His death sparked outrage after his relatives last week released police body camera video and written reports they obtained through a public records request.

Seven police officers were suspended a day later, and state Attorney-General Letitia James said on Saturday that she would form a grand jury and conduct an “exhaustive investigation” into Mr Prude’s death.

In a federal lawsuit filed on Tuesday, Mr Prude’s family alleged that it took more than 90 seconds for officers to notice he had stopped breathing because they were chatting and making jokes at his expense.
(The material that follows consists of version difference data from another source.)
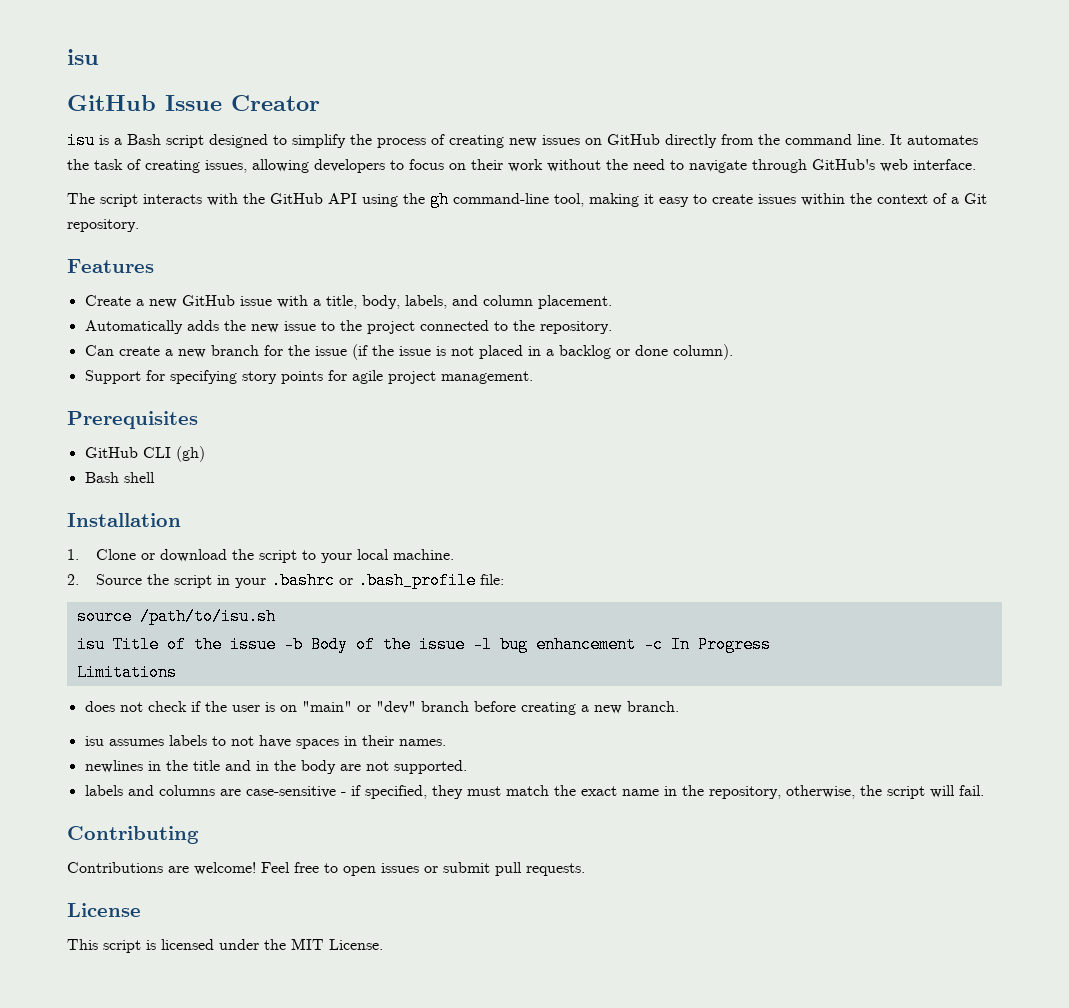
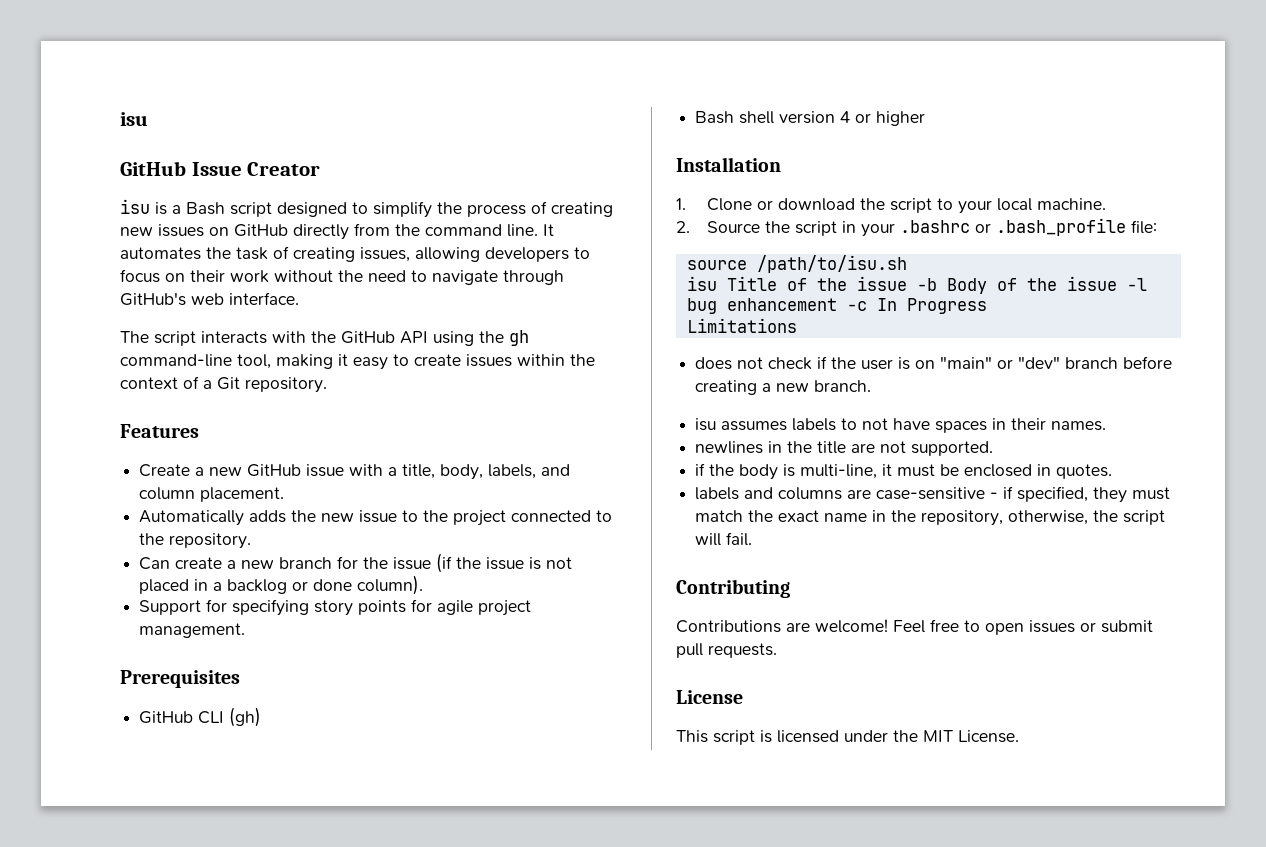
- Bash shell
+ Bash shell version 4 or higher
- newlines in the title and in the body are not supported.
+ newlines in the title are not supported.
+ if the body is multi-line, it must be enclosed in quotes.

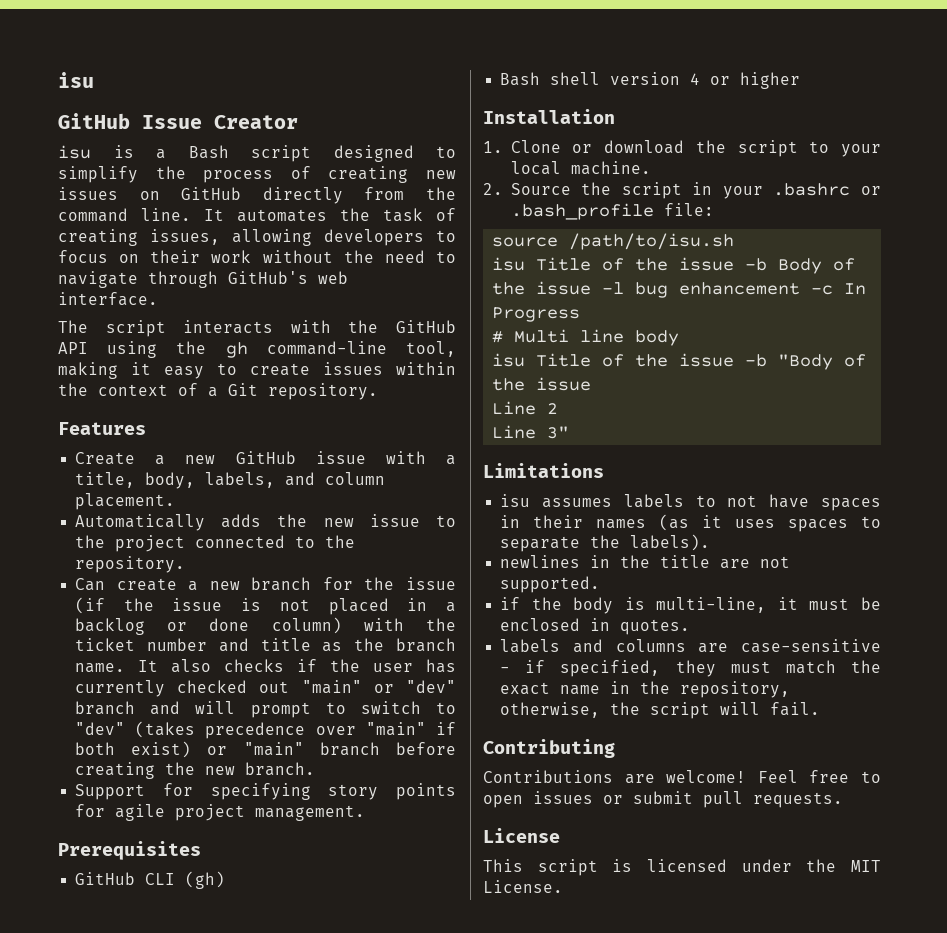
- Can create a new branch for the issue (if the issue is not placed in a backlog or done column).
+ Can create a new branch for the issue (if the issue is not placed in a backlog or done column) with the ticket number and title as the branch name. It also checks if the user has currently checked out "main" or "dev" branch and will prompt to switch to "dev" (takes precedence over "main" if both exist) or "main" branch before creating the new branch.
+ # Multi line body
+ isu Title of the issue -b "Body of the issue
+ Line 2
+ Line 3"
  Limitations
- does not check if the user is on "main" or "dev" branch before creating a new branch.
- isu assumes labels to not have spaces in their names.
+ isu assumes labels to not have spaces in their names (as it uses spaces to separate the labels).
Mr Prude’s sister, Tameshay, sued as executor of his estate and named the city of Rochester, Chief Singletary and officers involved in the arrest as defendants.

Mr Prude’s family contends his death and a cover-up stem from longstanding police department policy and practice that “condones and encourages officers to use excessive force as a matter of course, and to lie in official police paperwork and sworn testimony to justify their unlawful actions”.

The lawsuit alleges the police department sought to cover up the true nature of Mr Prude’s death, starting with what Ms Warren said was Chief Singletary reporting to her early on that Mr Prude had an apparent drug overdose.

The lawsuit also argues officers used force against Mr Prude at a time when he “obviously posed no threat to the safety of the officers or anyone else”.

“Mr Prude was in the midst of an acute, manic, psychotic episode,” the lawsuit states. “Mr Prude was unarmed, naked and suffering. He needed help.”

Police union officials have said the officers were following their training.